Tuesday, October 22, 2013

The fallacies of Social Contract theory

This is a repost of something I wrote on another forum. 

I've heard the Social Contract Theory used a number of times here as an argument against libertarian or Objectivist arguments for freedom and natural rights, but I've never really directly answered them, basically because there is nothing to answer. I do reject the concept of a social contract, but that is irrelevant. Even if I were to concede that there is a social contract, and that I am willingly bound to it, it changes nothing about the arguments for or against individual freedom.
First of all, we need to understand what social contract means. Here is Wikipedia's description:
The term social contract describes a broad class of philosophical theories whose subject is the implied agreements by which people form nations and maintain social order. In laymen's terms this means that the people give up some rights to a government in order to receive social order. Social contract theory provides the rationale behind the historically important notion that legitimate state authority must be derived from the consent of the governed.

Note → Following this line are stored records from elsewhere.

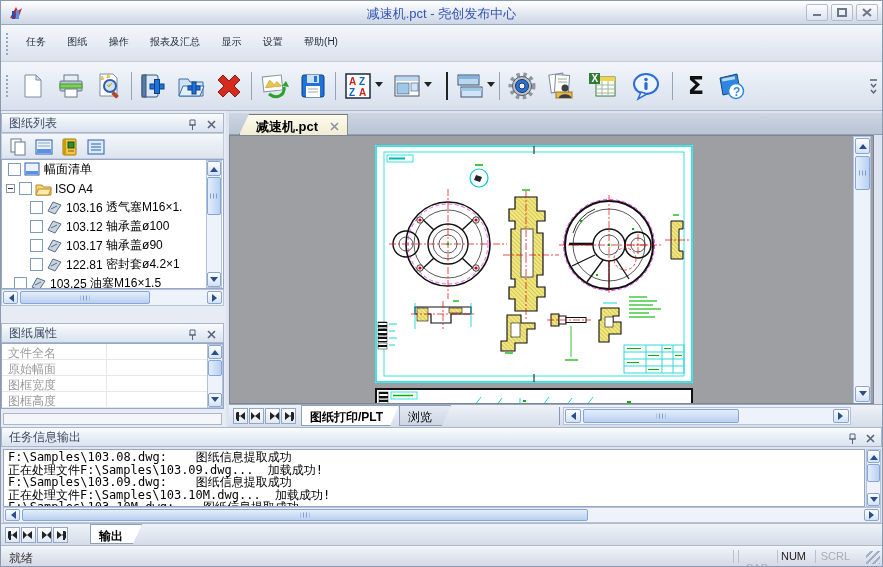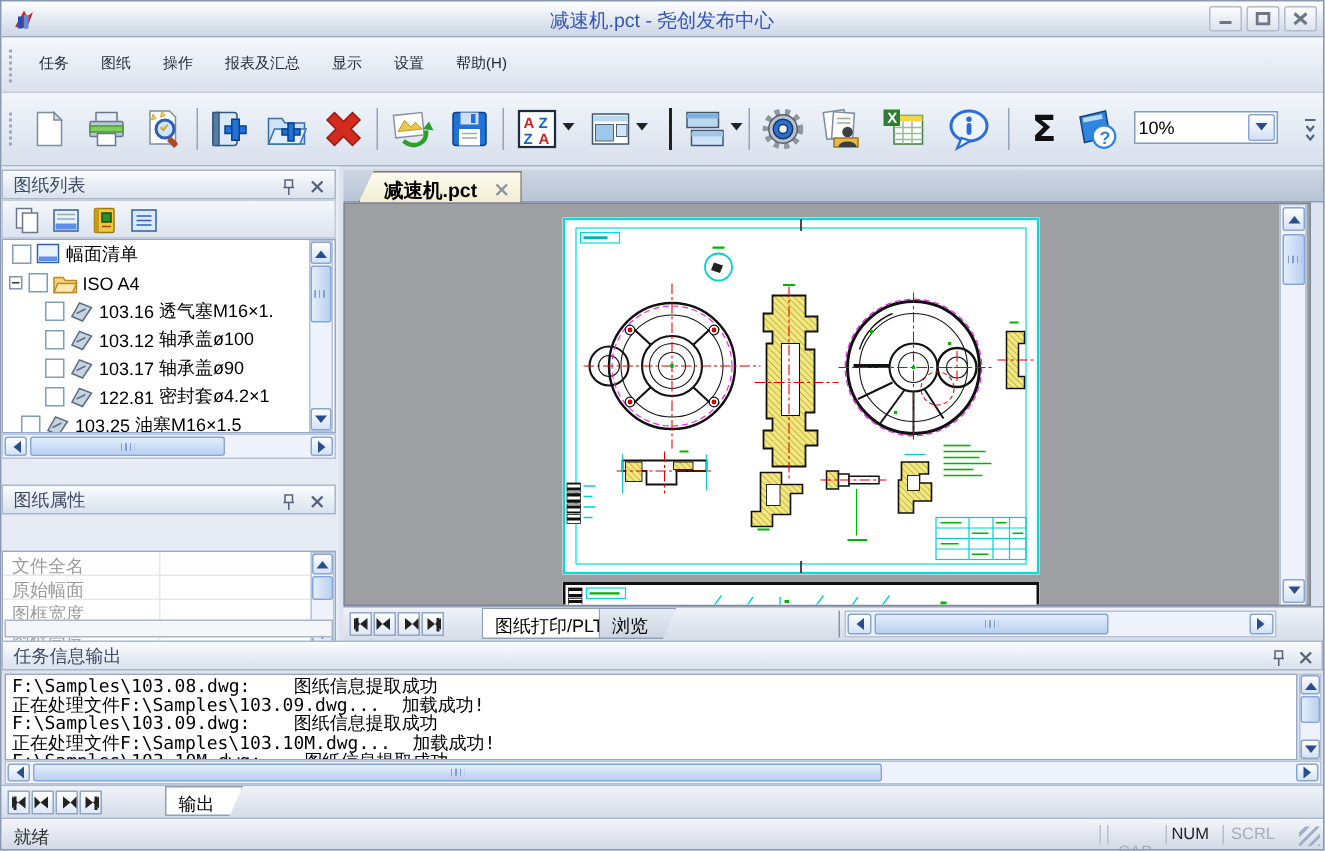"10%" div.abs { html: <div> <input> <div> <div></div> </div> </div> -> none }
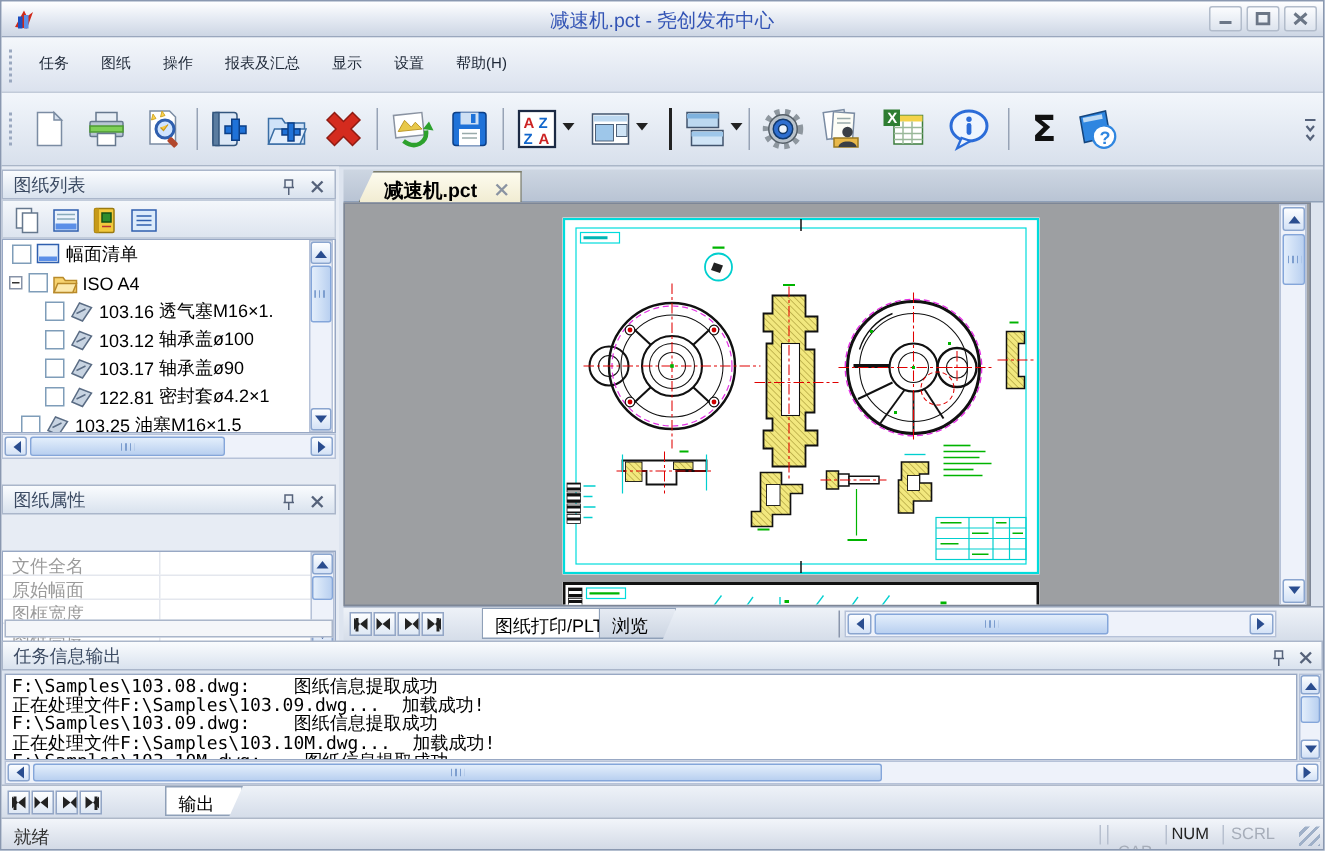"文件全名" div.abs { margin-top: 24px -> none }
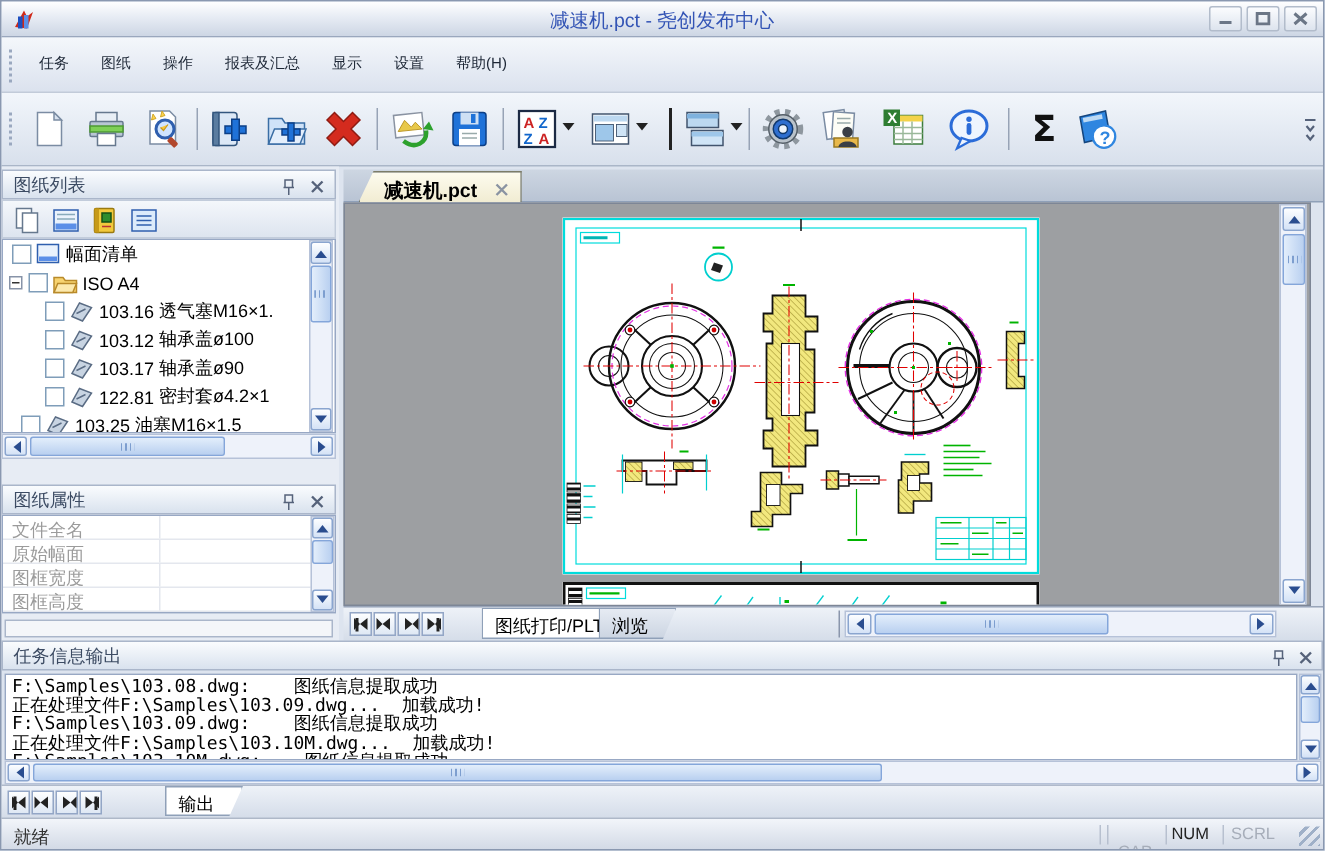"图纸打印/PLT" .vtab.active { font-weight: normal -> bold; margin-left: 20px -> none }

The starting point for most of these theories is a heuristic examination of the human condition absent any social order, termed the “state of nature” or “natural state”. In this state of being, an individual’s action is bound only by his or her conscience. From this common starting point, the various proponents of social contract theory attempt to explain, in different ways, why it is in an individual’s rational self-interest to voluntarily subrogate the freedom of action one has under the natural state (their so called “natural rights”) in order to obtain the benefits provided by the formation of social structures.
This all sounds very plausible, especially since we do all enjoy great benefits from living in an ordered society, fairly free of rapists, murderers, and thieves. We also gain the benefit of mutual cooperation, with the economic benefits of a division of labor. All this, and more, is very good reason to live in a community with mutually agreed upon rules of conduct.

But, there are a whole number of problems with this theory, not least of which the idea that the freedom we would have in this mythical or metaphorical "natural state" represents natural rights. As I said, living in an ordered society leaves us for the most part free of rapists, murderers, and thieves. In the "natural state", we would NOT be free of such human predators. Whatever our situation in the natural state, it would not be freedom. By forming societies and governments, we are not giving up freedoms, but securing them. Rape, murder and theft are not rights, but their violation.

This should be enough to disprove social contract theory, but it is not my main point. The fact of the matter is that, even if true, social contract theory would not prove natural rights theory wrong. What it is used for, when arguing against Objectivists and libertarians is to distract them, and to tell them to shut up.

If I were to concede social contract theory as true, I could still argue to amend the terms of the contract. Statists of all kinds, communists, welfare statists, "21st century socialists", as well as fascists and theocrats, all want to make changes in government, in our laws, and even in the accepted moral/ethical theories that the law is based on. Our communities amend the "social contract" all the time by different processes of democratic elections, parliamentary procedure, court presedence, and in America, ammendments to the Constitution. These are all different forms of debate and action taken to change the government. But when you use the social contract theory against someone who is arguing for natural rights, all you are basically saying is "This is the way it is. You already agreed to it as it is, so shut up." You are begging the question, assuming that the specific law in question is right and just because it is the law, and thus part of the social contract. If you yourself want to advocate for social change and new laws, you are being a hypocrite. Why should you be free to advocate change to the government, but not Objectivists or libertarians?

What I have noticed in particular is that the social contract theory, in its most general form, is meaningless, with no description of what form society should take. It could be used to justify any social organization, fascism,  democracy,  monarchy, communism, or even a limited contitutional republic with a laissez-faire capitalist economy, whatever the system of the moment happens to be. Any theory that can explain any fact, actually explains nothing. The only way out of this problem is to presuppose some natural law above the contract, giving it a context and moral purpose. There are reasons why we want to live in an ordered society, namely protection of our right to life. This presupposes natural rights, which is what I have always seen social contract theory used to try to disprove.

Thats why it is both a red herring and question begging. Its a distraction, an attempt to get the natural rights advocate arguing about social contract theory instead of the issue at hand. Instead of discussing the consequences of a progressive income tax, whether redistributive policies are moral, whether or not employment is exploitation, the consequences of protectionist tariffs and whose rights they actually violate, or the morality and practicality of Obamacare, or the nature of property rights, it gets us debating the existence or non-existence of  some mythical contract that nobody has ever seen. And it assumes that you can prove the present social system is moral and voluntary because, supposedly, the natural rights theorist has already agreed to live in a society, and live by its rules. In other words, its just a way to say "Shut up, I don't want to hear what you have to say."